* **Brief**: Pictures stay out of the copy. Transcribe exactly the lines from the line with "background: #e5e5e5 ->" through the final line of the records.

* **Extracted entries**:
—————

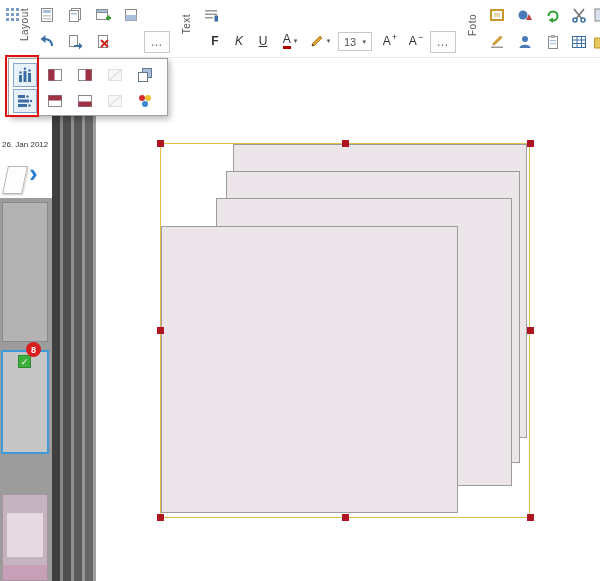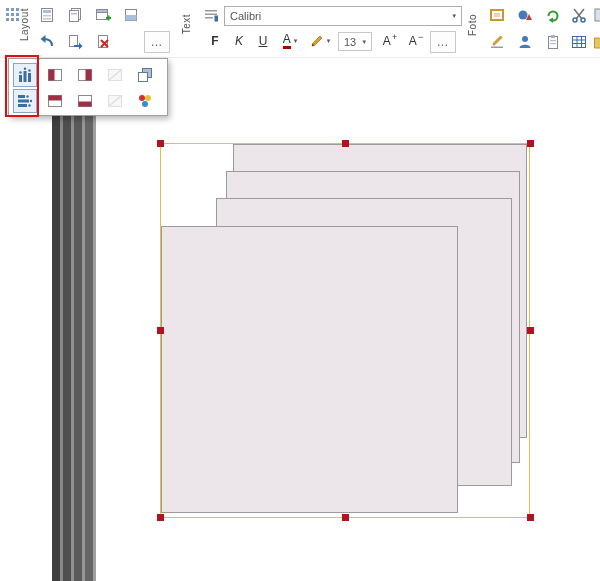"Calibri" div.combo { html: <div> <span>Calibri</span> <span>▾</span> </div> -> none }
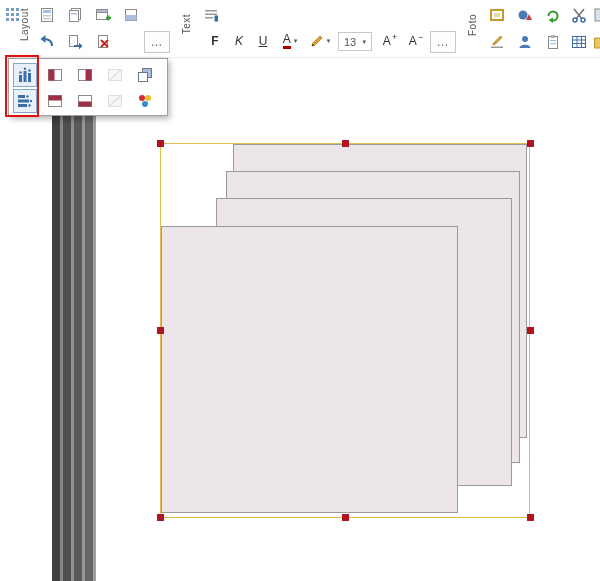"26. Jan 2012" div.sidebar { html: none -> <div> <div>26. Jan 2012</div> <div></div> <button>›</button> <div> <div></div> <div></div> <div>8</div> <div>✓</div> <div> <div></div> <div></div> </div> </div> </div> }
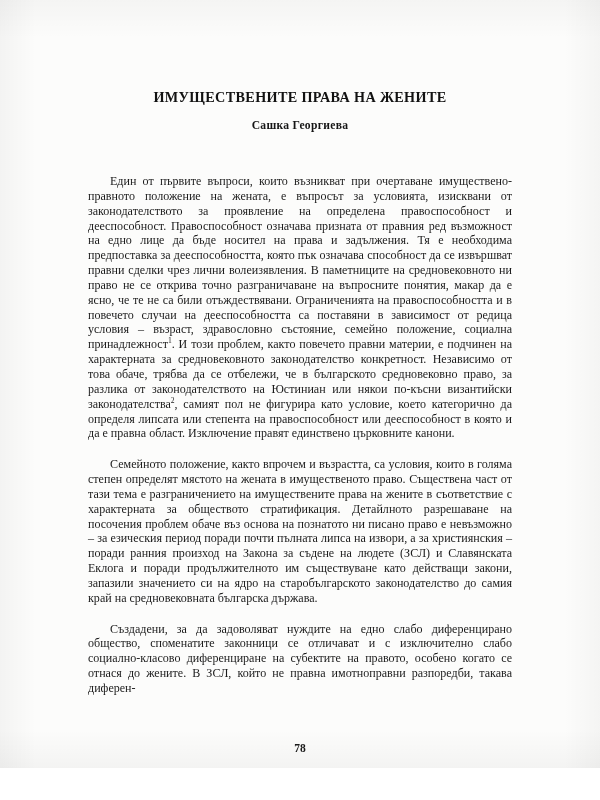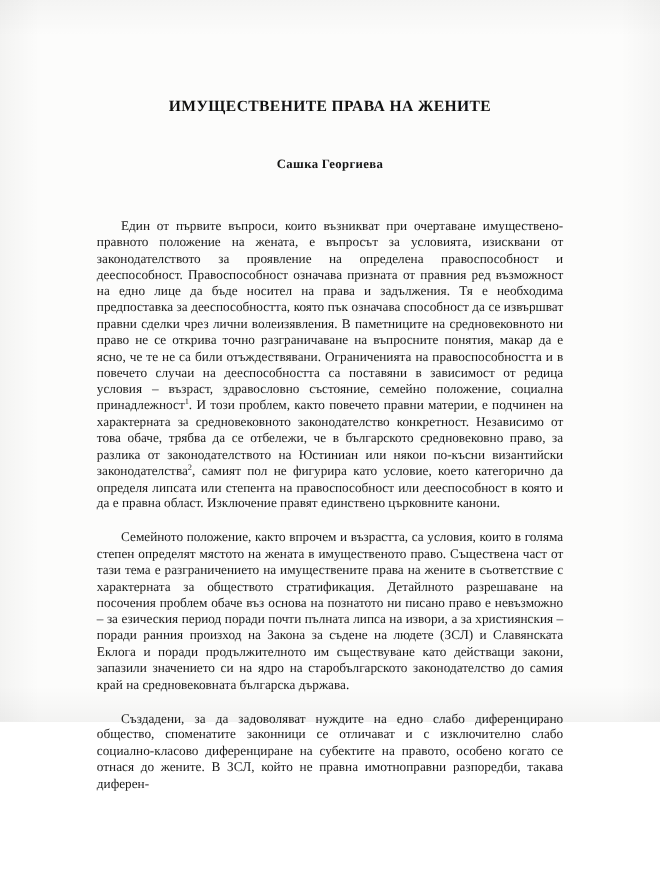"ИМУЩЕСТВЕНИТЕ ПРАВА НА ЖЕНИТЕ" .page { background: #e5e5e5 -> #4d7c0f; height: 656px -> 768px }
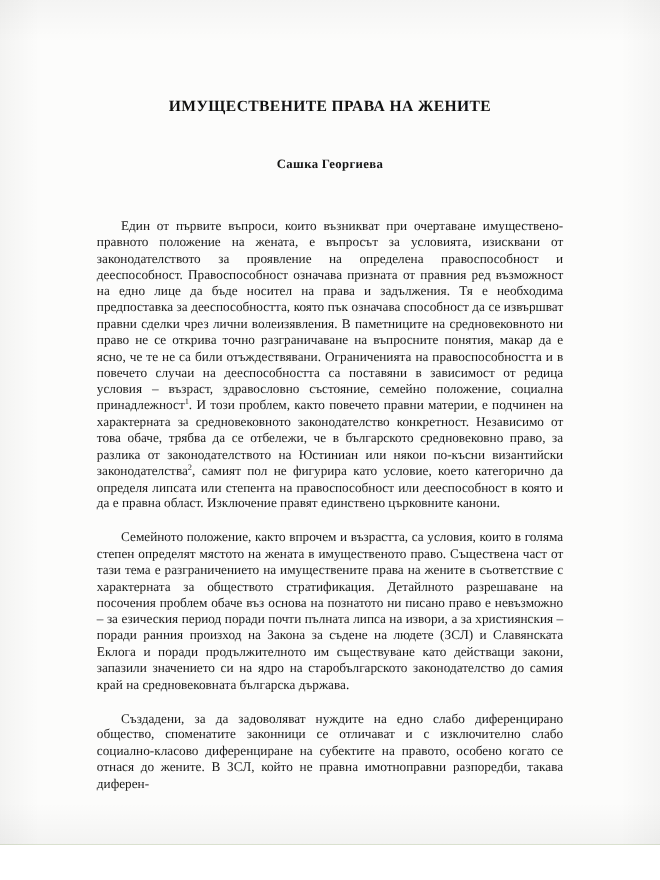"Сашка Георгиева" .author { margin-top: 36px -> 12px }
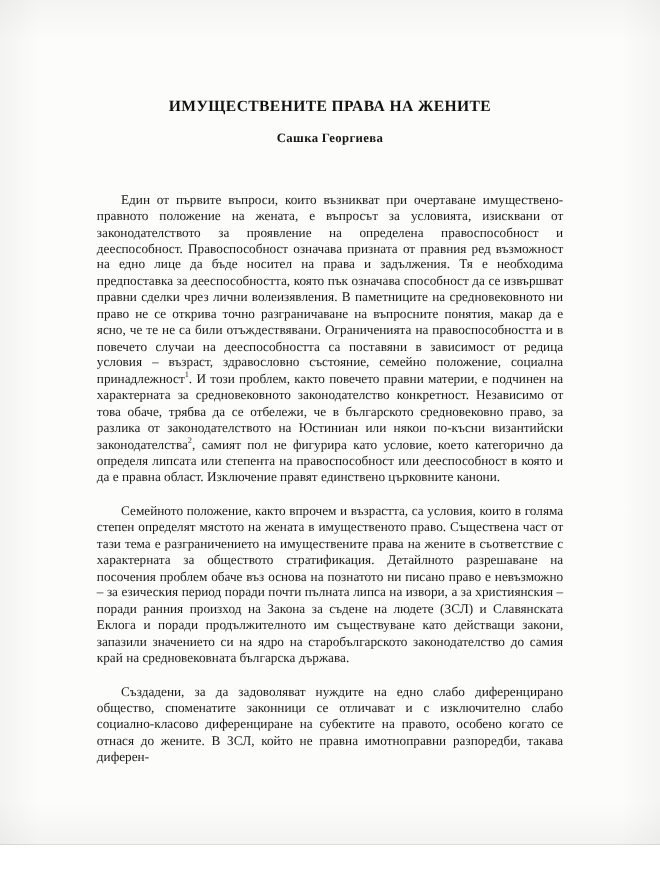"78" div.page-number { html: none -> <div>78</div> }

—————

* **Result**:
"ИМУЩЕСТВЕНИТЕ ПРАВА НА ЖЕНИТЕ" .page { background: #e5e5e5 -> #4d7c0f; height: 656px -> 768px }
"Сашка Георгиева" .author { margin-top: 36px -> 12px }
"78" div.page-number { html: none -> <div>78</div> }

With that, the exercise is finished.